** AVAILABLE DATA **
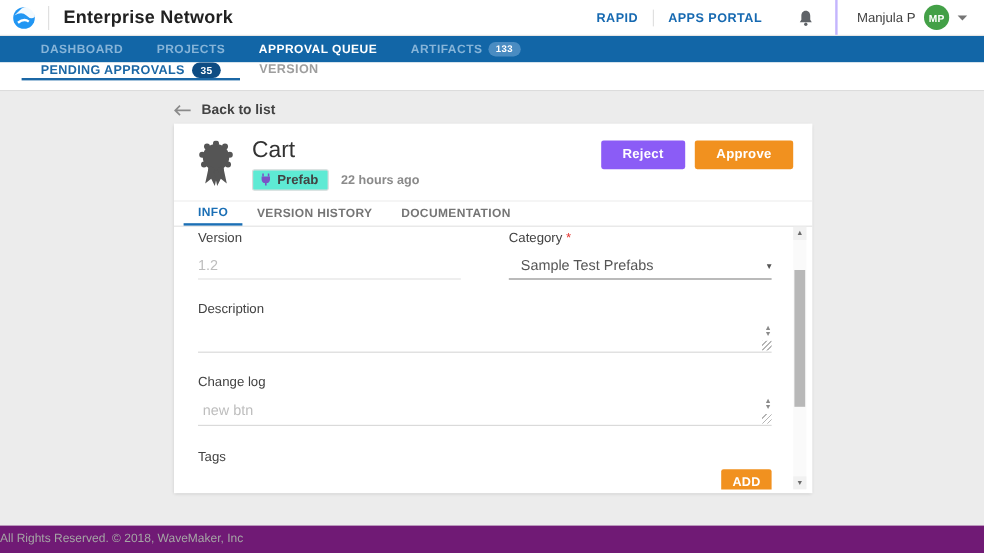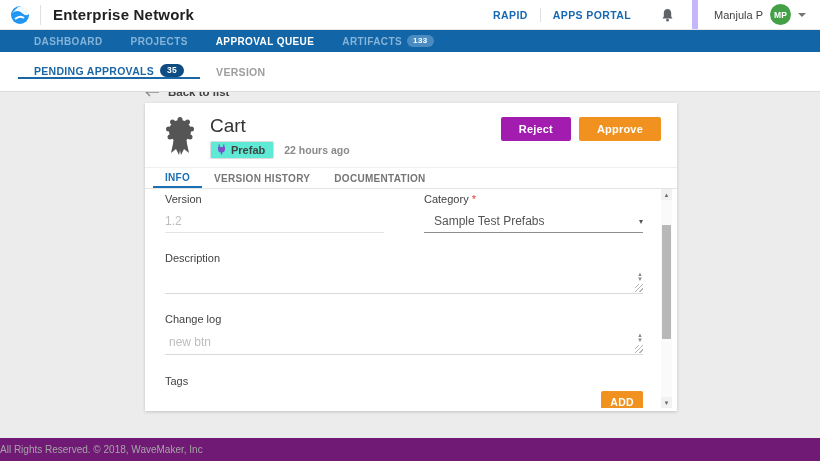--- a/index.html
+++ b/index.html
@@ -16,41 +16,41 @@
     background:#ffffff; display:flex; align-items:center;
     border-bottom:1px solid #e6e6e6; z-index:5;
   }
   .logo-wrap{ width:40px; display:flex; justify-content:center; align-items:center; }
   .hdr-divider{ width:1px; height:20px; background:#e0e0e0; }
   .app-title{ font-size:15px; font-weight:bold; color:#212121; margin-left:12px; letter-spacing:.2px; }
   .hdr-right{ margin-left:auto; display:flex; align-items:center; height:100%; }
   .hdr-link{ font-size:10.5px; font-weight:bold; color:#1669b1; letter-spacing:.4px; padding:0 12px; cursor:pointer; text-decoration:none; }
   .hdr-link-sep{ width:1px; height:14px; background:#e0e0e0; }
   .bell-wrap{ padding:0 18px; display:flex; align-items:center; }
-  .user-wrap{ display:flex; align-items:center; gap:7px; padding:0 14px 0 16px; border-left:6px solid #c4b5fd; height:100%; cursor:pointer; }
+  .user-wrap{ display:flex; align-items:center; gap:7px; padding:0 14px 0 16px; border-left:2px solid #c4b5fd; height:100%; cursor:pointer; }
   .user-name{ font-size:11px; color:#424242; font-weight:500; }
   .avatar{ width:21px; height:21px; border-radius:50%; background:#43a047; color:#fff;
     font-size:8.5px; font-weight:bold; display:flex; align-items:center; justify-content:center; letter-spacing:.2px; }
   .caret{ width:0; height:0; border-left:4px solid transparent; border-right:4px solid transparent; border-top:4px solid #757575; }
 
   
   .main-nav{
     position:absolute; top:30px; left:0; right:0; height:22px;
     background:#1266a7; display:flex; align-items:center; padding-left:20px; z-index:5;
   }
   .nav-item{ font-size:10px; font-weight:bold; letter-spacing:.4px; color:#86b4d8;
     padding:0 14px; height:100%; display:flex; align-items:center; gap:5px; cursor:pointer; text-decoration:none; }
   .nav-item.active{ color:#ffffff; }
   .nav-badge{ background:#4a8cc2; color:#fff; font-size:8px; font-weight:bold;
     border-radius:8px; padding:1px 6px; line-height:1.2; }
 
   
   .sub-nav{
-    position:absolute; top:52px; left:0; right:0; height:40px;
-    background:#ffffff; display:flex; align-items:center; padding-left:18px;
+    position:absolute; top:52px; left:0; right:0; height:24px;
+    background:#ffffff; display:flex; align-items:flex-start; padding-left:18px;
     border-bottom:1px solid #dcdcdc; z-index:5;
   }
   .subnav-item{ font-size:10.5px; font-weight:bold; letter-spacing:.3px; color:#9e9e9e;
     display:flex; align-items:center; gap:6px; padding:0 16px; cursor:pointer; position:relative; }
   .subnav-item.active{ color:#1b67a5; border-bottom:2px solid #1b67a5; }
   .subnav-badge{ background:#0e4c83; color:#fff; font-size:8.5px; font-weight:bold;
     border-radius:9px; padding:1.5px 7px; line-height:1.2; }
 
   
   .main-area{ position:absolute; top:76px; left:0; right:0; bottom:23px; background:#ececec; }
@@ -64,21 +64,21 @@
   .award{ width:30px; margin-top:2px; }
   .card-title-col{ margin-left:15px; }
   .card-title{ font-size:19px; font-weight:500; color:#333; line-height:22px; }
   .chip-row{ display:flex; align-items:center; gap:10px; margin-top:4px; }
   .type-chip{ border:1px solid #dcdcdc; border-radius:2px; padding:2px 8px 2px 6px;
     display:flex; align-items:flex-start; gap:5px; font-size:11px; font-weight:bold; color:#424242; background:#5eead4; }
   .timestamp{ font-size:10.5px; color:#8a8a8a; font-weight:bold; }
   .head-buttons{ margin-left:auto; display:flex; gap:8px; align-items:flex-start; margin-top:2px; }
   .btn{ font-size:11px; font-weight:bold; color:#fff; border:none; padding:6px 18px;
     border-radius:2px; cursor:pointer; letter-spacing:.2px; }
-  .btn-reject{ background:#a21caf; }
+  .btn-reject{ background:#8b5cf6; }
   .btn-approve{ background:#f1911f; }
 
   .tabs-row{ height:22px; border-top:1px solid #efefef; border-bottom:1px solid #e4e4e4;
     display:flex; padding-left:8px; }
   .tab{ font-size:10px; font-weight:bold; letter-spacing:.3px; color:#757575;
     padding:0 12px; display:flex; align-items:center; cursor:pointer; }
   .tab.active{ color:#1b6fb5; border-bottom:2px solid #1b6fb5; }
 
   
   .form-scroll{ position:relative; height:219px; padding:4px 34px 0 20px; overflow:hidden; }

** TASK **
A word-for-word copy of the lines from the start of the listing through the line containing "0 16px; border-left:6px" is the answer. Pictures stay out of it.

** EXERCISE ANSWER **
--- a/index.html
+++ b/index.html
@@ -16,41 +16,41 @@
     background:#ffffff; display:flex; align-items:center;
     border-bottom:1px solid #e6e6e6; z-index:5;
   }
   .logo-wrap{ width:40px; display:flex; justify-content:center; align-items:center; }
   .hdr-divider{ width:1px; height:20px; background:#e0e0e0; }
   .app-title{ font-size:15px; font-weight:bold; color:#212121; margin-left:12px; letter-spacing:.2px; }
   .hdr-right{ margin-left:auto; display:flex; align-items:center; height:100%; }
   .hdr-link{ font-size:10.5px; font-weight:bold; color:#1669b1; letter-spacing:.4px; padding:0 12px; cursor:pointer; text-decoration:none; }
   .hdr-link-sep{ width:1px; height:14px; background:#e0e0e0; }
   .bell-wrap{ padding:0 18px; display:flex; align-items:center; }
-  .user-wrap{ display:flex; align-items:center; gap:7px; padding:0 14px 0 16px; border-left:6px solid #c4b5fd; height:100%; cursor:pointer; }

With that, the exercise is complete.